§ **Records for the exercise**:
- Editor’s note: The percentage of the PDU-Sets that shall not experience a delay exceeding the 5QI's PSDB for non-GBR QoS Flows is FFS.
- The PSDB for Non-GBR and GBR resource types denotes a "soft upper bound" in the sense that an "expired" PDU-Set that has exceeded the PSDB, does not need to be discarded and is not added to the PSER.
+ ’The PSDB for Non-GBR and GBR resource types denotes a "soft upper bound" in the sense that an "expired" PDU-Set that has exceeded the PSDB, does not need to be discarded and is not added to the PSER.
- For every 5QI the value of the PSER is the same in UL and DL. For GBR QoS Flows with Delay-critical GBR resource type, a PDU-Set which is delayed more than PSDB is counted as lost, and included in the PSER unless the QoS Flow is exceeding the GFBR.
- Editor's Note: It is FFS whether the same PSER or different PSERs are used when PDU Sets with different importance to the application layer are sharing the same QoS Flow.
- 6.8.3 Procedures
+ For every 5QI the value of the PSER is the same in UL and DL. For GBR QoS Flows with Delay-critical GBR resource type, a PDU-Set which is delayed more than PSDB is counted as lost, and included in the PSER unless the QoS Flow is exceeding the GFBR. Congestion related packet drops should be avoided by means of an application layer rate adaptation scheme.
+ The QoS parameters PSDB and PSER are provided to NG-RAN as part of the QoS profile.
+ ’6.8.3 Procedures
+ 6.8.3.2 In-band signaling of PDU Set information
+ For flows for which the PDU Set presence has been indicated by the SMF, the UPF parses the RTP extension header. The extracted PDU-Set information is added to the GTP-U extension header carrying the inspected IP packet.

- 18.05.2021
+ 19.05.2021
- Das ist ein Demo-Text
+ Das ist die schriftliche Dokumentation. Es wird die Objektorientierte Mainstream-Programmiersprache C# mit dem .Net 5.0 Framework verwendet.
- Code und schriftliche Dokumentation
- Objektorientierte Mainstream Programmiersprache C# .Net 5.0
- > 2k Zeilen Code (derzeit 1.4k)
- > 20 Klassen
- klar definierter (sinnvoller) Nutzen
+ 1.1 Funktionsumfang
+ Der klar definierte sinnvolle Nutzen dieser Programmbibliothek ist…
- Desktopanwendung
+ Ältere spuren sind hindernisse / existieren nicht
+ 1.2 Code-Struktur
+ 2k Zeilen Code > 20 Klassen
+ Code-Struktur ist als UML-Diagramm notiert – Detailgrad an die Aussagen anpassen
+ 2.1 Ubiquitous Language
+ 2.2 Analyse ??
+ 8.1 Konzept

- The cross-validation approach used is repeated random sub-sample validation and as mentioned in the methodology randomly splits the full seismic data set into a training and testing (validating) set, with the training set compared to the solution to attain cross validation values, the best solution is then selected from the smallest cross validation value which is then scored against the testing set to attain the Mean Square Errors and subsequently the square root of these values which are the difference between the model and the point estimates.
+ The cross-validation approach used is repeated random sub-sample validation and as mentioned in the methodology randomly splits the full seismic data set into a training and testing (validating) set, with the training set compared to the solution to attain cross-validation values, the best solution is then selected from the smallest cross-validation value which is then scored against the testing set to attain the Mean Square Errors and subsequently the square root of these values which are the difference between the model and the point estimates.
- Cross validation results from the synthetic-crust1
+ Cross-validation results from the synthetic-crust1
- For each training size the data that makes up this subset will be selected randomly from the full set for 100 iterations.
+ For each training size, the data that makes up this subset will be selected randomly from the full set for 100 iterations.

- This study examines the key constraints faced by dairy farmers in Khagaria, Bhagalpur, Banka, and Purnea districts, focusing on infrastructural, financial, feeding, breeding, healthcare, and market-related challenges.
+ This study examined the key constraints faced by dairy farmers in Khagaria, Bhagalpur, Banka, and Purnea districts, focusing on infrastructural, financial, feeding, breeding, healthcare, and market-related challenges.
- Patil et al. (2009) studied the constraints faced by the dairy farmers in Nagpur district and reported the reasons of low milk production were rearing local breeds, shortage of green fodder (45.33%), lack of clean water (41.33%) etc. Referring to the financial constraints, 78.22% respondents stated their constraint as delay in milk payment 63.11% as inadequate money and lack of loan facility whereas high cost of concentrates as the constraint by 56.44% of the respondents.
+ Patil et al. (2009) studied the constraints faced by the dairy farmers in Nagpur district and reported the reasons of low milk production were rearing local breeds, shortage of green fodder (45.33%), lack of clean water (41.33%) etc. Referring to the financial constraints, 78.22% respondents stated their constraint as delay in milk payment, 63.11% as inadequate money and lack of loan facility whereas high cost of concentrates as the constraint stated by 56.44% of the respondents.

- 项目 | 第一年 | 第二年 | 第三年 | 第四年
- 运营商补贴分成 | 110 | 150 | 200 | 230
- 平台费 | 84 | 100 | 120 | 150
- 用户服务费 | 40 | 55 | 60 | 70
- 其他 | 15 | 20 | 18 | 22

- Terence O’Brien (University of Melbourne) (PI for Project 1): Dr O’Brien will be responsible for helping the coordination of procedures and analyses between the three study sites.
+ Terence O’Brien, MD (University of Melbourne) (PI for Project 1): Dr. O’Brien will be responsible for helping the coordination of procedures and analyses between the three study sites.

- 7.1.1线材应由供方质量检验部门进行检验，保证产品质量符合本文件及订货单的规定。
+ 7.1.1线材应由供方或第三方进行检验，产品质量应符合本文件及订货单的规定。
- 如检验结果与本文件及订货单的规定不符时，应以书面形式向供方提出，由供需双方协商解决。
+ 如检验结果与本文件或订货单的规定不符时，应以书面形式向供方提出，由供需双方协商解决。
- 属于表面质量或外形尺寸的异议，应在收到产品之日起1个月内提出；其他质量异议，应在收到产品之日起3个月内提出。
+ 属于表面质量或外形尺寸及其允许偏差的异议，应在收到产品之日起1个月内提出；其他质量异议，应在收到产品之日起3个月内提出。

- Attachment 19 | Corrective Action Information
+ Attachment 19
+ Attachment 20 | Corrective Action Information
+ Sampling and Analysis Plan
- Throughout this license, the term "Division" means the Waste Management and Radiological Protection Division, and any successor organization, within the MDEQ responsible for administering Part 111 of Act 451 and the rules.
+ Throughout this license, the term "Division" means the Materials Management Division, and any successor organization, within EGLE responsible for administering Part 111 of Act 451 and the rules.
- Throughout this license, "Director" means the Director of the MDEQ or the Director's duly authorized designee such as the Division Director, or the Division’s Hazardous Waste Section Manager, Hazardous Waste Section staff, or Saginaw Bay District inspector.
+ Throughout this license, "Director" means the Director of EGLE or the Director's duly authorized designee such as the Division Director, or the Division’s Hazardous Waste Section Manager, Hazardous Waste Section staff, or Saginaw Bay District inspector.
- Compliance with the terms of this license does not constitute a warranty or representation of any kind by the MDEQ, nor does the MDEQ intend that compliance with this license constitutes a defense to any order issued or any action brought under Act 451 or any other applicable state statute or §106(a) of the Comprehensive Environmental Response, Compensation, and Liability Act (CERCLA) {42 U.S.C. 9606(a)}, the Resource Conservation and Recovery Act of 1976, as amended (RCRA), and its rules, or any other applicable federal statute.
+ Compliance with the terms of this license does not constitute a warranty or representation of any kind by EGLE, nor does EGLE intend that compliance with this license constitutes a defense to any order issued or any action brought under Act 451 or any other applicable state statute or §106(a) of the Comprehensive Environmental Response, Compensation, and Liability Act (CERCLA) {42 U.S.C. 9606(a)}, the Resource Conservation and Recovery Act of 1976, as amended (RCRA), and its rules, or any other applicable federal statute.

§ **What to do**: Each record above should be repeated exactly.

§ **Result for this task**:
- Editor’s note: The percentage of the PDU-Sets that shall not experience a delay exceeding the 5QI's PSDB for non-GBR QoS Flows is FFS.
- The PSDB for Non-GBR and GBR resource types denotes a "soft upper bound" in the sense that an "expired" PDU-Set that has exceeded the PSDB, does not need to be discarded and is not added to the PSER.
+ ’The PSDB for Non-GBR and GBR resource types denotes a "soft upper bound" in the sense that an "expired" PDU-Set that has exceeded the PSDB, does not need to be discarded and is not added to the PSER.
- For every 5QI the value of the PSER is the same in UL and DL. For GBR QoS Flows with Delay-critical GBR resource type, a PDU-Set which is delayed more than PSDB is counted as lost, and included in the PSER unless the QoS Flow is exceeding the GFBR.
- Editor's Note: It is FFS whether the same PSER or different PSERs are used when PDU Sets with different importance to the application layer are sharing the same QoS Flow.
- 6.8.3 Procedures
+ For every 5QI the value of the PSER is the same in UL and DL. For GBR QoS Flows with Delay-critical GBR resource type, a PDU-Set which is delayed more than PSDB is counted as lost, and included in the PSER unless the QoS Flow is exceeding the GFBR. Congestion related packet drops should be avoided by means of an application layer rate adaptation scheme.
+ The QoS parameters PSDB and PSER are provided to NG-RAN as part of the QoS profile.
+ ’6.8.3 Procedures
+ 6.8.3.2 In-band signaling of PDU Set information
+ For flows for which the PDU Set presence has been indicated by the SMF, the UPF parses the RTP extension header. The extracted PDU-Set information is added to the GTP-U extension header carrying the inspected IP packet.

- 18.05.2021
+ 19.05.2021
- Das ist ein Demo-Text
+ Das ist die schriftliche Dokumentation. Es wird die Objektorientierte Mainstream-Programmiersprache C# mit dem .Net 5.0 Framework verwendet.
- Code und schriftliche Dokumentation
- Objektorientierte Mainstream Programmiersprache C# .Net 5.0
- > 2k Zeilen Code (derzeit 1.4k)
- > 20 Klassen
- klar definierter (sinnvoller) Nutzen
+ 1.1 Funktionsumfang
+ Der klar definierte sinnvolle Nutzen dieser Programmbibliothek ist…
- Desktopanwendung
+ Ältere spuren sind hindernisse / existieren nicht
+ 1.2 Code-Struktur
+ 2k Zeilen Code > 20 Klassen
+ Code-Struktur ist als UML-Diagramm notiert – Detailgrad an die Aussagen anpassen
+ 2.1 Ubiquitous Language
+ 2.2 Analyse ??
+ 8.1 Konzept

- The cross-validation approach used is repeated random sub-sample validation and as mentioned in the methodology randomly splits the full seismic data set into a training and testing (validating) set, with the training set compared to the solution to attain cross validation values, the best solution is then selected from the smallest cross validation value which is then scored against the testing set to attain the Mean Square Errors and subsequently the square root of these values which are the difference between the model and the point estimates.
+ The cross-validation approach used is repeated random sub-sample validation and as mentioned in the methodology randomly splits the full seismic data set into a training and testing (validating) set, with the training set compared to the solution to attain cross-validation values, the best solution is then selected from the smallest cross-validation value which is then scored against the testing set to attain the Mean Square Errors and subsequently the square root of these values which are the difference between the model and the point estimates.
- Cross validation results from the synthetic-crust1
+ Cross-validation results from the synthetic-crust1
- For each training size the data that makes up this subset will be selected randomly from the full set for 100 iterations.
+ For each training size, the data that makes up this subset will be selected randomly from the full set for 100 iterations.

- This study examines the key constraints faced by dairy farmers in Khagaria, Bhagalpur, Banka, and Purnea districts, focusing on infrastructural, financial, feeding, breeding, healthcare, and market-related challenges.
+ This study examined the key constraints faced by dairy farmers in Khagaria, Bhagalpur, Banka, and Purnea districts, focusing on infrastructural, financial, feeding, breeding, healthcare, and market-related challenges.
- Patil et al. (2009) studied the constraints faced by the dairy farmers in Nagpur district and reported the reasons of low milk production were rearing local breeds, shortage of green fodder (45.33%), lack of clean water (41.33%) etc. Referring to the financial constraints, 78.22% respondents stated their constraint as delay in milk payment 63.11% as inadequate money and lack of loan facility whereas high cost of concentrates as the constraint by 56.44% of the respondents.
+ Patil et al. (2009) studied the constraints faced by the dairy farmers in Nagpur district and reported the reasons of low milk production were rearing local breeds, shortage of green fodder (45.33%), lack of clean water (41.33%) etc. Referring to the financial constraints, 78.22% respondents stated their constraint as delay in milk payment, 63.11% as inadequate money and lack of loan facility whereas high cost of concentrates as the constraint stated by 56.44% of the respondents.

- 项目 | 第一年 | 第二年 | 第三年 | 第四年
- 运营商补贴分成 | 110 | 150 | 200 | 230
- 平台费 | 84 | 100 | 120 | 150
- 用户服务费 | 40 | 55 | 60 | 70
- 其他 | 15 | 20 | 18 | 22

- Terence O’Brien (University of Melbourne) (PI for Project 1): Dr O’Brien will be responsible for helping the coordination of procedures and analyses between the three study sites.
+ Terence O’Brien, MD (University of Melbourne) (PI for Project 1): Dr. O’Brien will be responsible for helping the coordination of procedures and analyses between the three study sites.

- 7.1.1线材应由供方质量检验部门进行检验，保证产品质量符合本文件及订货单的规定。
+ 7.1.1线材应由供方或第三方进行检验，产品质量应符合本文件及订货单的规定。
- 如检验结果与本文件及订货单的规定不符时，应以书面形式向供方提出，由供需双方协商解决。
+ 如检验结果与本文件或订货单的规定不符时，应以书面形式向供方提出，由供需双方协商解决。
- 属于表面质量或外形尺寸的异议，应在收到产品之日起1个月内提出；其他质量异议，应在收到产品之日起3个月内提出。
+ 属于表面质量或外形尺寸及其允许偏差的异议，应在收到产品之日起1个月内提出；其他质量异议，应在收到产品之日起3个月内提出。

- Attachment 19 | Corrective Action Information
+ Attachment 19
+ Attachment 20 | Corrective Action Information
+ Sampling and Analysis Plan
- Throughout this license, the term "Division" means the Waste Management and Radiological Protection Division, and any successor organization, within the MDEQ responsible for administering Part 111 of Act 451 and the rules.
+ Throughout this license, the term "Division" means the Materials Management Division, and any successor organization, within EGLE responsible for administering Part 111 of Act 451 and the rules.
- Throughout this license, "Director" means the Director of the MDEQ or the Director's duly authorized designee such as the Division Director, or the Division’s Hazardous Waste Section Manager, Hazardous Waste Section staff, or Saginaw Bay District inspector.
+ Throughout this license, "Director" means the Director of EGLE or the Director's duly authorized designee such as the Division Director, or the Division’s Hazardous Waste Section Manager, Hazardous Waste Section staff, or Saginaw Bay District inspector.
- Compliance with the terms of this license does not constitute a warranty or representation of any kind by the MDEQ, nor does the MDEQ intend that compliance with this license constitutes a defense to any order issued or any action brought under Act 451 or any other applicable state statute or §106(a) of the Comprehensive Environmental Response, Compensation, and Liability Act (CERCLA) {42 U.S.C. 9606(a)}, the Resource Conservation and Recovery Act of 1976, as amended (RCRA), and its rules, or any other applicable federal statute.
+ Compliance with the terms of this license does not constitute a warranty or representation of any kind by EGLE, nor does EGLE intend that compliance with this license constitutes a defense to any order issued or any action brought under Act 451 or any other applicable state statute or §106(a) of the Comprehensive Environmental Response, Compensation, and Liability Act (CERCLA) {42 U.S.C. 9606(a)}, the Resource Conservation and Recovery Act of 1976, as amended (RCRA), and its rules, or any other applicable federal statute.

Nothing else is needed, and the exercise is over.